Exercise brief: Each entry should be transcribed exactly as written, and any picture left out.

(Screenshot and code edit data)
%%

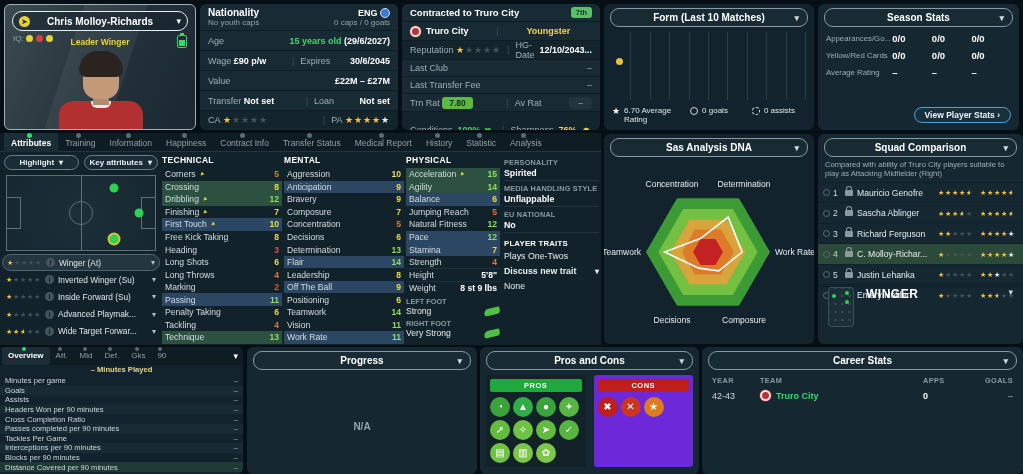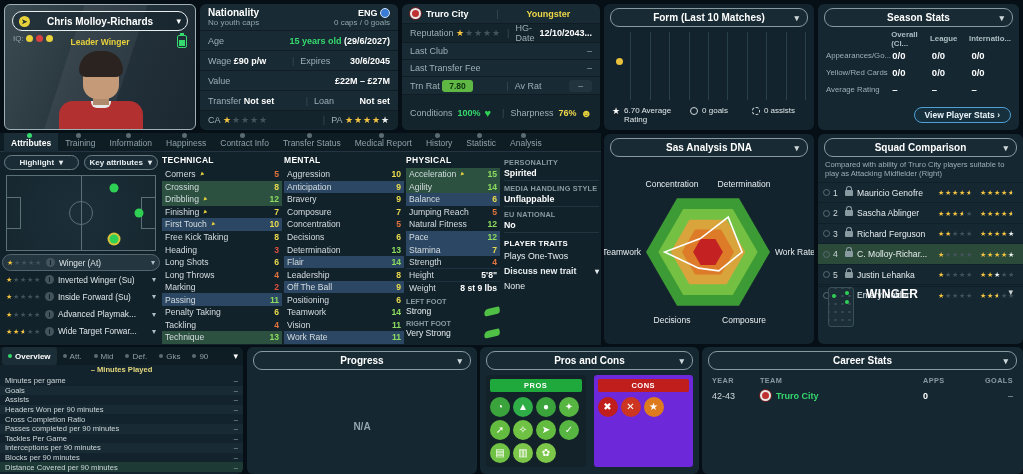--- a/index.html
+++ b/index.html
@@ -250,6 +250,11 @@
   </div>
 
   <div class="panel" id="contractcard">
+    <div class="irow" style="height:17px">
+      <span class="val" style="font-size:9.5px">Contracted to Truro City</span>
+      <span class="spacer"></span>
+      <span class="badge7">7th</span>
+    </div>
     <div class="irow" style="height:19px">
       <span class="crest"></span>
       <span class="val">Truro City</span>

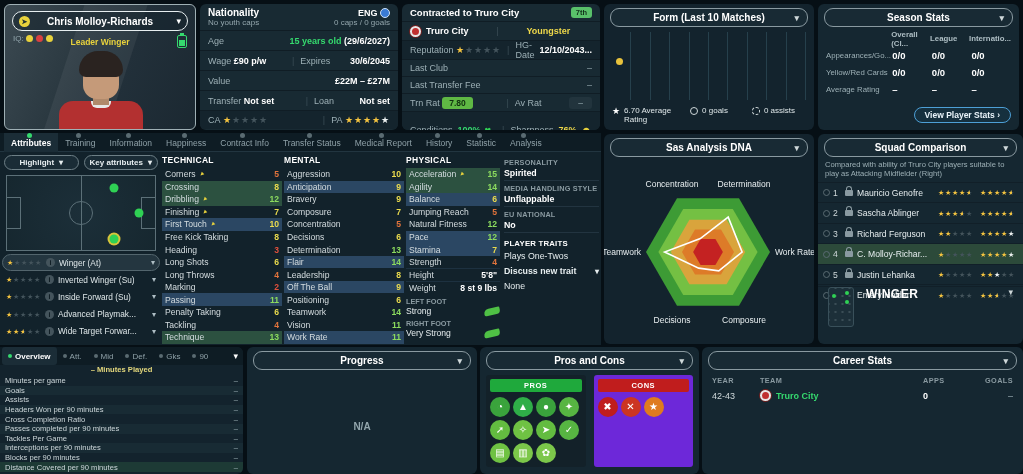--- a/index.html
+++ b/index.html
@@ -332,12 +332,6 @@
       <span class="chev">▾</span>
     </div>
     <div class="sstable">
-      <div class="ssrow hdr">
-        <span class="c0"></span>
-        <span class="c">Overall (Cl...</span>
-        <span class="c">League</span>
-        <span class="c">Internatio...</span>
-      </div>
       <div>
 
           <div class="ssrow">

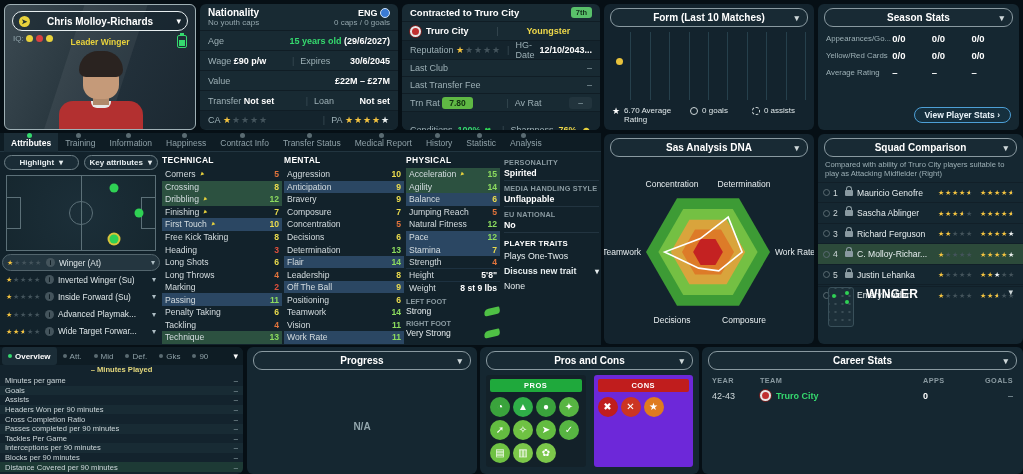--- a/index.html
+++ b/index.html
@@ -131,7 +131,7 @@
   
   #ovpanel{left:0;top:347px;width:243px;height:127px;background:#13232d;border-radius:0 6px 6px 0;}
   .ovtabs{display:flex;align-items:center;height:18px;background:#0e1c24;padding-left:2px;}
-  .ovtab{display:flex;align-items:center;padding:0 6px;height:18px;font-size:8px;color:#8fa1a8;}
+  .ovtab{display:flex;align-items:center;padding:0 6px;height:18px;font-size:8px;color:#8fa1a8;flex-direction:column;}
   .ovtab .tdot{width:4px;height:4px;border-radius:50%;background:#5a6b72;margin-right:3px;}
   .ovtab.active{background:#1b2d37;color:#fff;font-weight:bold;border-radius:3px;}
   .ovtab.active .tdot{background:#35d96e;}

%%

Answer:
--- a/index.html
+++ b/index.html
@@ -250,6 +250,11 @@
   </div>
 
   <div class="panel" id="contractcard">
+    <div class="irow" style="height:17px">
+      <span class="val" style="font-size:9.5px">Contracted to Truro City</span>
+      <span class="spacer"></span>
+      <span class="badge7">7th</span>
+    </div>
     <div class="irow" style="height:19px">
       <span class="crest"></span>
       <span class="val">Truro City</span>

--- a/index.html
+++ b/index.html
@@ -332,12 +332,6 @@
       <span class="chev">▾</span>
     </div>
     <div class="sstable">
-      <div class="ssrow hdr">
-        <span class="c0"></span>
-        <span class="c">Overall (Cl...</span>
-        <span class="c">League</span>
-        <span class="c">Internatio...</span>
-      </div>
       <div>
 
           <div class="ssrow">

--- a/index.html
+++ b/index.html
@@ -131,7 +131,7 @@
   
   #ovpanel{left:0;top:347px;width:243px;height:127px;background:#13232d;border-radius:0 6px 6px 0;}
   .ovtabs{display:flex;align-items:center;height:18px;background:#0e1c24;padding-left:2px;}
-  .ovtab{display:flex;align-items:center;padding:0 6px;height:18px;font-size:8px;color:#8fa1a8;}
+  .ovtab{display:flex;align-items:center;padding:0 6px;height:18px;font-size:8px;color:#8fa1a8;flex-direction:column;}
   .ovtab .tdot{width:4px;height:4px;border-radius:50%;background:#5a6b72;margin-right:3px;}
   .ovtab.active{background:#1b2d37;color:#fff;font-weight:bold;border-radius:3px;}
   .ovtab.active .tdot{background:#35d96e;}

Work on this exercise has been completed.